Thursday, April 14, 2022

From Postmark Winter Owl



















Raven,

I'm hoping you'll throw this up on your blog.

I’ve had a number of encounters, and experiences with the Sabe people, mostly at our summer home in the Adirondacks, but also camping along the Buffalo River in Arkansas, as well as at home in Connecticut.

We all understand the meaning of ‘contact’. Yet a moment of contact doesn't condense or simplify what has already happened, or what will happen later as a result. Rather CONTACT changes EVERYTHING. 

Our worldview changes, we endure physiological and psycho-somatic changes. Some of us are terrified, others scarred for life. For many the experience threatens our sanity.  We hear of people saved by these beings, and despite the negative ‘run-ins’ there’s little to imply that Sabe is a murderer. Quite the contrary.

I've listened to all types of interaction from witness testimonies, and noticed that admitting Sabe into one's life is profoundly metaphysical. It challenges our ethics, legal philosophy, mythology, and self-perception. On another level, these beings present nearly insurmountable challenges to our government and national defense.

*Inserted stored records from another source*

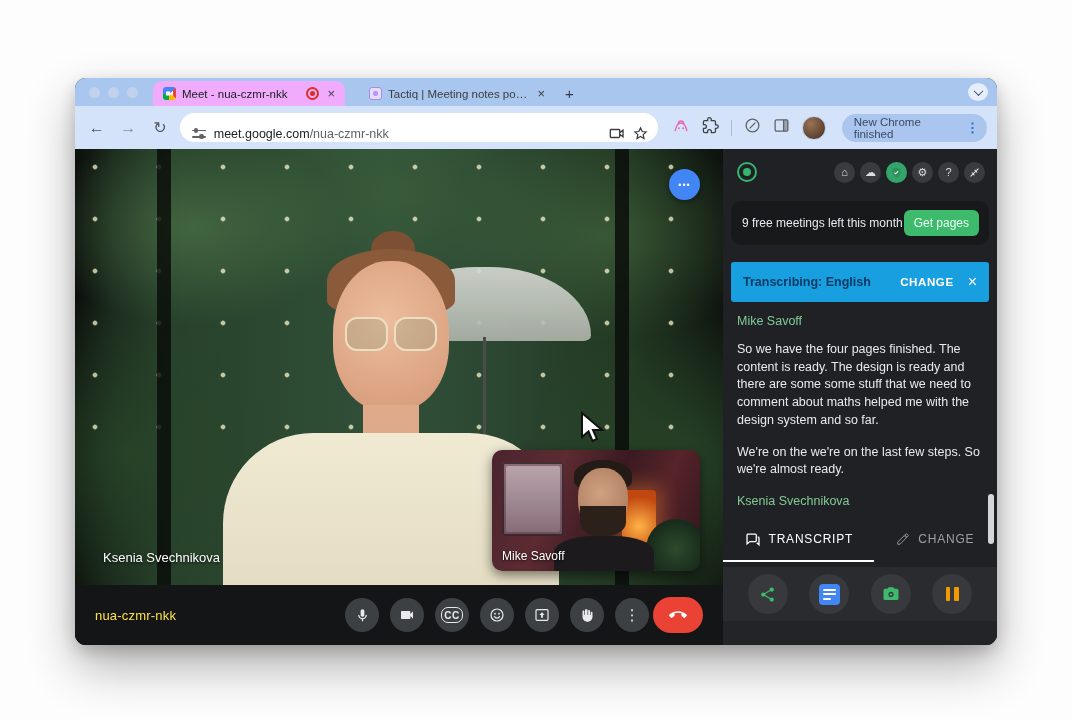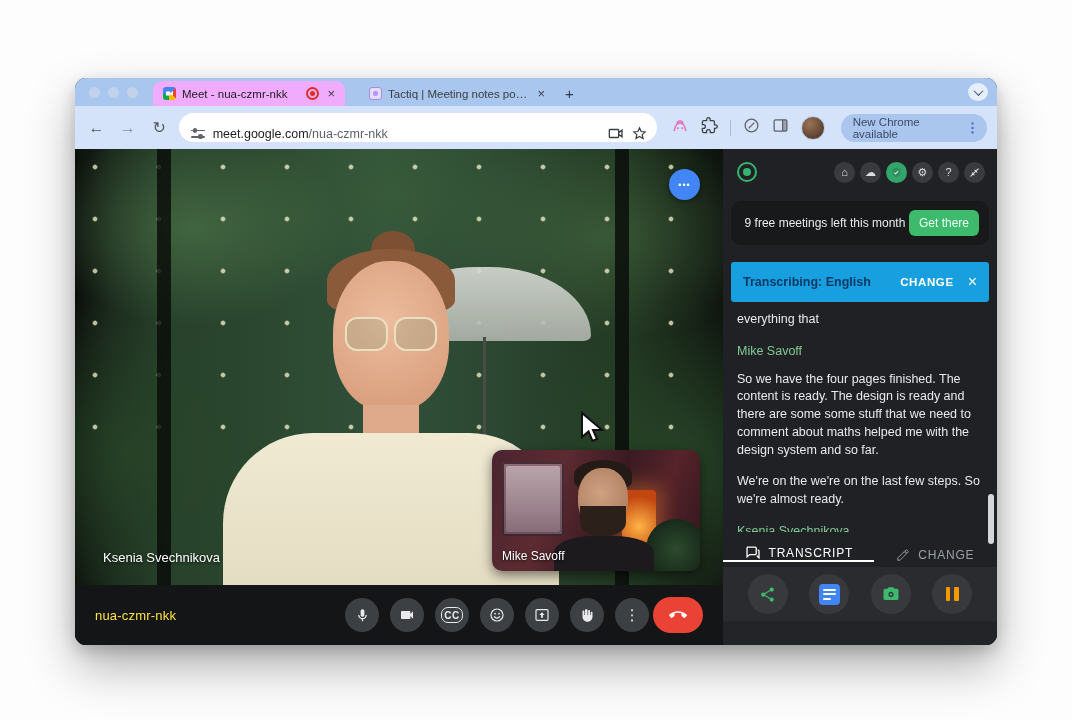--- a/index.html
+++ b/index.html
@@ -131,21 +131,21 @@
   .getmore-btn { background:#3dba6c; color:#eafff2; font-size:12px; padding:6px 10px; border-radius:6px; flex:none; }
   .transcribe-bar { margin:17px 8px 0; height:40px; background:#189fe0; border-radius:3px; display:flex; align-items:center; padding:0 12px; gap:8px; }
   .transcribe-label { color:#0a3a66; font-size:12.5px; font-weight:bold; flex:1; }
   .change-btn { color:#fff; font-size:11.5px; font-weight:bold; letter-spacing:.6px; }
   .tb-close { color:#fff; font-size:16px; margin-left:6px; }
   .transcript { flex:1; overflow:hidden; padding:9px 14px 0; color:#e8eaed; font-size:12.5px; line-height:1.42; }
   .t-line { margin-bottom:14px; }
   .t-speaker { color:#81c995; margin-bottom:10px; margin-top:2px; }
   .sb-scrollbar { position:absolute; right:3px; top:345px; width:6px; height:50px; border-radius:3px; background:#e8eaed; opacity:.9; }
   .sb-tabs { height:30px; display:flex; align-items:center; }
-  .sb-tab { display:flex; align-items:flex-end; justify-content:center; gap:8px; height:100%; font-size:12px; letter-spacing:.8px; }
+  .sb-tab { display:flex; align-items:flex-start; justify-content:center; gap:8px; height:100%; font-size:12px; letter-spacing:.8px; }
   .sb-tab.active { width:55%; color:#fff; border-bottom:2px solid #fff; }
   .sb-tab.idle { flex:1; color:#9aa0a6; }
   .sb-actions { height:54px; background:#2a2b2e; display:flex; align-items:center; justify-content:space-around; padding:0 14px; margin-top:5px; }
   .act-btn { width:40px; height:40px; border-radius:50%; background:#38393c; display:flex; align-items:center; justify-content:center; }
   .docs-sq { width:21px; height:21px; border-radius:4px; background:#4285f4; display:flex; flex-direction:column; justify-content:center; gap:2.5px; padding:0 4px; }
   .docs-sq i { height:2px; background:#fff; border-radius:1px; display:block; }
   .docs-sq i.short { width:60%; }
   .pause-ic { display:flex; gap:4px; }
   .pause-ic i { width:4.5px; height:14px; background:#f29900; border-radius:1px; display:block; }
   .sb-bottom-pad { height:24px; background:#232427; }
@@ -223,21 +223,21 @@
       </span>
       <span>
         <svg width="17" height="17" viewBox="0 0 24 24">
             <rect x="3" y="4" width="18" height="16" rx="2" fill="none" stroke="#5f6368" stroke-width="1.8"></rect>
             <path stroke="#5f6368" stroke-width="1.8" d="M15 4v16" fill="none"></path>
             <rect x="15" y="4" width="6" height="16" rx="1" fill="#5f6368" opacity=".5"></rect>
           </svg>
       </span>
       <span class="avatar"></span>
       <div class="chrome-pill">
-        <span>New Chrome available</span>
+        <span>New Chrome finished</span>
         <span class="dots">⋮</span>
       </div>
     </div>
   </div>
 
   <div class="content">
     <div class="video-col">
       <div class="video-area">
         <div class="foliage"></div>
         <div class="lights"></div>
@@ -341,31 +341,30 @@
           <div class="sb-ic">
             <svg width="11" height="11" viewBox="0 0 24 24">
                 <path d="M4 20 20 4M7 13l4 4M13 7l4 4" stroke="#dadce0" stroke-width="2.4" fill="none" stroke-linecap="round"></path>
               </svg>
           </div>
         </div>
       </div>
 
       <div class="usage-card">
         <div class="usage-text">9 free meetings left this month</div>
-        <div class="getmore-btn">Get there</div>
+        <div class="getmore-btn">Get pages</div>
       </div>
 
       <div class="transcribe-bar">
         <span class="transcribe-label">Transcribing: English</span>
         <span class="change-btn">CHANGE</span>
         <span class="tb-close">×</span>
       </div>
 
       <div class="transcript">
-        <div class="t-line">everything that</div>
         <div class="t-speaker">Mike Savoff</div>
         <div class="t-line">So we have the four pages finished. The content is ready. The design is ready and there are some some stuff that we need to comment about maths helped me with the design system and so far.</div>
         <div class="t-line">We're on the we're on the last few steps. So we're almost ready.</div>
         <div class="t-speaker">Ksenia Svechnikova</div>
 
       </div>
       <div class="sb-scrollbar"></div>
 
       <div class="sb-tabs">
         <div class="sb-tab active">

This is not forbidden knowledge. Most of us have been living under a rock. The native American tribes have known forever. Why didn’t we take them at face value? They told us, mountain range by mountain range where the Sabe lived, and the sections of wilderness to stay away from. News reports were printed of Sabe run-ins. Why has history suppressed them? Why are the bodies of Sabe whisked away? Why aren’t there any really good photos or videos?

Admittedly one would have to dig deep in a library reading Ambrose Bierce, Teddy Roosevelt and others to understand early American hairy-man encounters. The beings were there, the press wrote reports. Our forefathers coped with Sabe, on their farms, ranches, panning for gold, fishing, hunting, everywhere. Yet for some reason as a society we've dismissed with derisive laughter the testimonies of loved ones. Even our elected governments hide this knowledge. We’ve practiced a form of blind yet educated stupidity. The dumbed down state we find ourselves in is our own damned fault. 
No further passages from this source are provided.